Closing the sale is the most crucial part of the selling process as you have already invested time and effort on the client. Knowing the right way to close will turn an ordinary sales person into a master closer.
Closing is a sales term which refers to the process of making a sale. The sales sense springs from real estate or any other business where closing is the final step of a transaction. In sales, it is used more generally to mean achievement of the desired outcome, which may be an exchange of money or acquiring a signature. Salespeople are often taught to think of targets not as strangers, but rather as prospective customers who already want or need what is being sold. Such prospects need only be “closed.”
Tips how to Close,watch this Video
Many people have very negative perceptions of the process involved in “closing a deal”.
And for good reason – a lot of sales “professionals” don’t know the first thing about closing!
Many of us have had experiences with a salesperson who OBVIOUSLY didn’t care about us, our desires, or our priorities. They just wanted to get the deal done, and move on.
That is NOT professional closing.
Being a professional closer is all about understanding exactly what your potential client wants – what desired benefit they are seeking, and being honest enough to either help them get it from your company (if you can deliver) of another company (if you can’t).
– Strong-arm tactics
– High-pressure tricks
Or any other negative-selling mechanism doesn’t yield good results long term.
Unfortunately, manipulation is the underlying driver in many closer minds.
They just want to “get” the sale.
Bitter irony! Because the answer is not in the “getting” – the answer is in giving.
By giving without expectation, a person gets the impression that you actually care about THEIR agenda (amazing!). And when you’re able to make that kind of connection, it dissolves much of the resistance that many sales professionals encounter.
And here’s what I mean by that:
If you come out of a closing experience ANGRY, FRUSTRATED, or IRRITATED that the person didn’t close – that indicates exactly who you were there for.
You – and your agenda.
You walked into that scenario with the expectation that they would close – and if they didn’t, it produced a negative emotion simply because of an unmet expectation.
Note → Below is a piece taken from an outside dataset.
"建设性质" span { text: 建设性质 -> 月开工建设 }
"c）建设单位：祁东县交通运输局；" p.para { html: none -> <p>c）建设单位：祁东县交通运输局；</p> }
You might not have thought it was “fair” that they “wasted your time”.
Or that they lack decisiveness.
Or that they have some sort of moral flaw.
In other words, it’s easy to put it on them (the prospect). It’s their fault! They should have closed! I mean, you did EVERYTHING you could to help them, and they didn’t cooperate. Idiots!
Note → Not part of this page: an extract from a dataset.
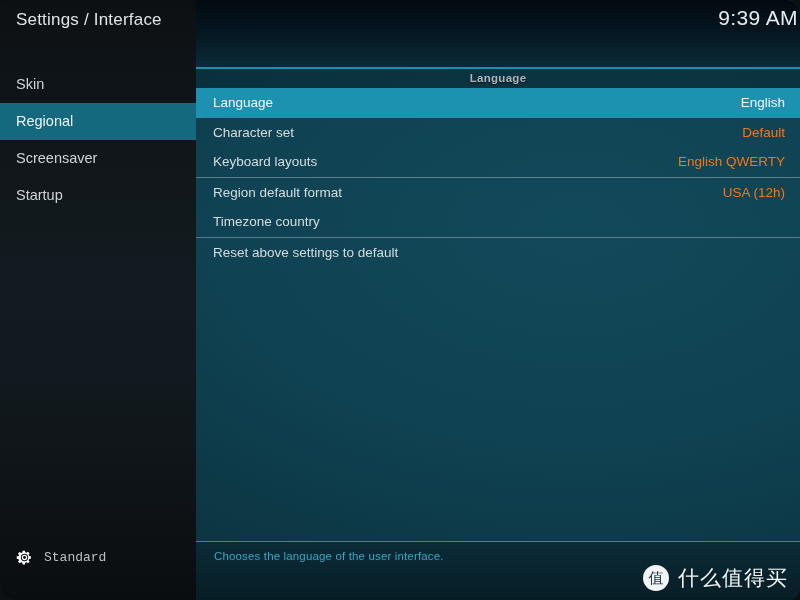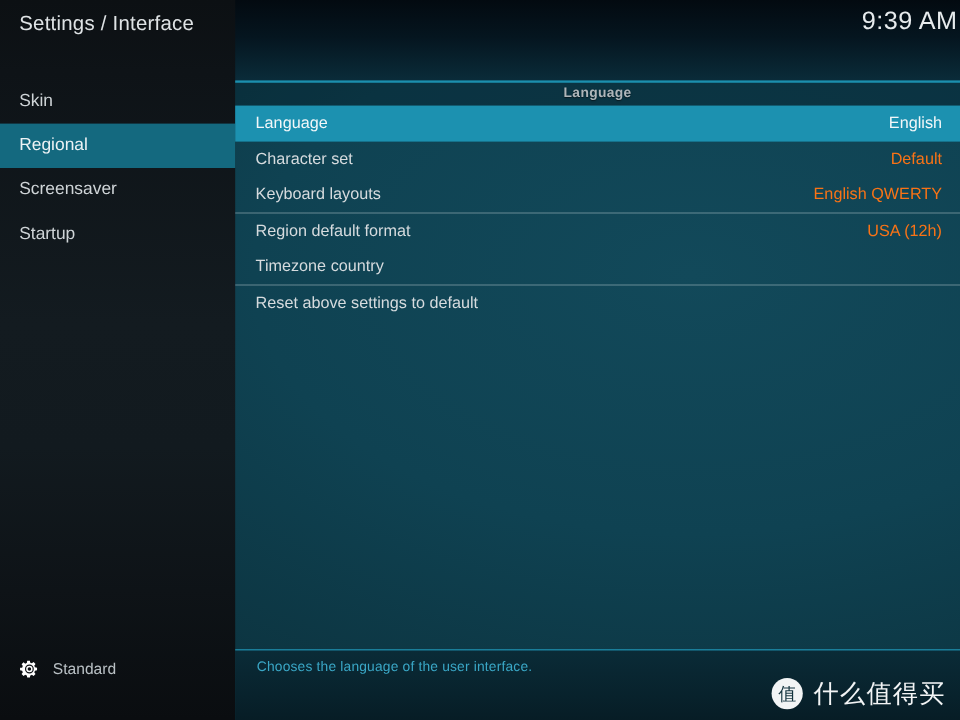"Settings / Interface" #app { border-radius: none -> 13px }
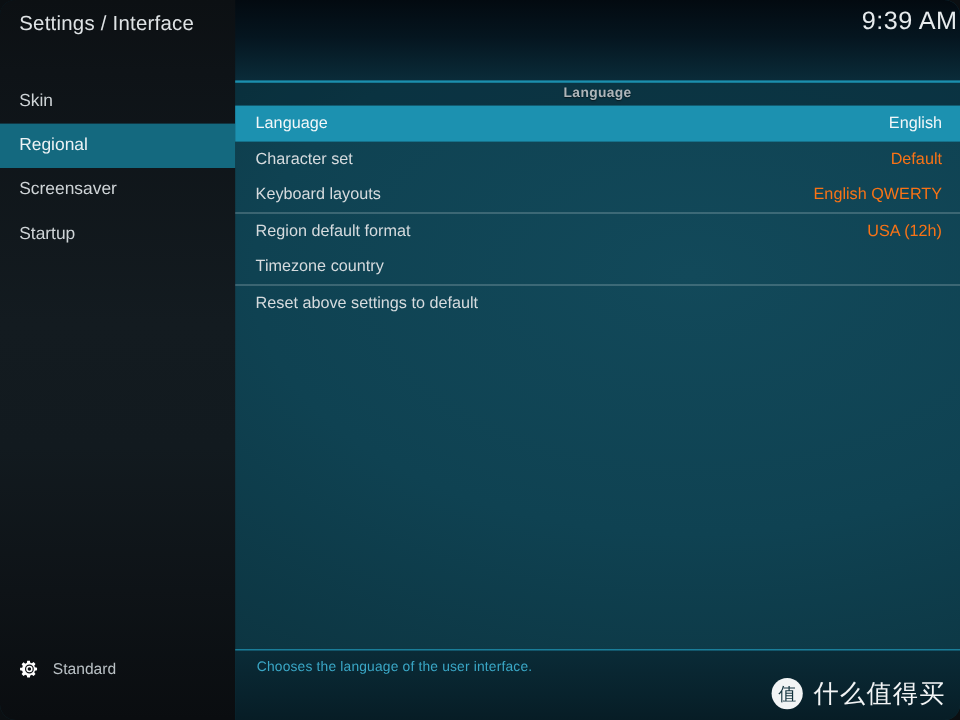"Standard" .sidebar-footer { font-family: none -> Liberation Mono, monospace }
If you have qualified correctly, and the person legitimately has a need for what you are offering, then they didn’t fail you.
You failed them.
They were looking for leadership – and didn’t find it.
They were looking for a solution -and it wasn’t communicated accurately.
They wanted a benefit, a result – and they didn’t see how they would get it with what you were providing.
It’s not their responsibility to listen, decode, and decipher what you are telling them.
It’s your responsibility to articulately, succinctly, and directly communicate what you have. And then help them to overcome their objections, concerns, and skepticism to get it.
And the only way that can BEGIN to happen is if they can see that you have more on your mind than YOUR agenda.
They need to see and feel that you understand THEIR agenda. You must know their criteria for taking action – the primary driving priorities that put them in the closing situation in the first place.
Here is how that is accomplished:
1. Define their motivation – start your conversation by asking “why are we here in the first place? Why did you come here today?” They’ll tell you why. Then ask them why that’s important – what’s important about what got them in your office? What’s important about why they decided to seek help or more information about a particular solution? You have to define their motivation for taking action, and they will tell you if you simply ask.
2. Attach your product / service to that motivation – In other words, if you are selling any product,let me say insurance, and their criteria is that they want to know that their spouse will be taken care of if something happens to them, then you need to attach that benefit to the insurance (the product).
Going over additional features & benefits means nothing to them – it’s superfluous. If you know what their motivation is, you need to be the answer for that motivation. Additional features don’t “wow” them – they BORE them.
There is a core reason that brought them to you – and you need to communicate that you have the solution for that core reason. And if you don’t, you need to improve your marketing so that you filter out people that are not there for your core solution. Wasting people’s times by trying to target everyone is a sure-fire way to becoming frustrated, dejected, and ineffective.
So don’t do it! Spend your time defining your prospects motivation for action. This will give tremendous clarity to YOU and to THEM. It will build rapport. And it will give you the opportunity to either give them the solution and service they are looking for.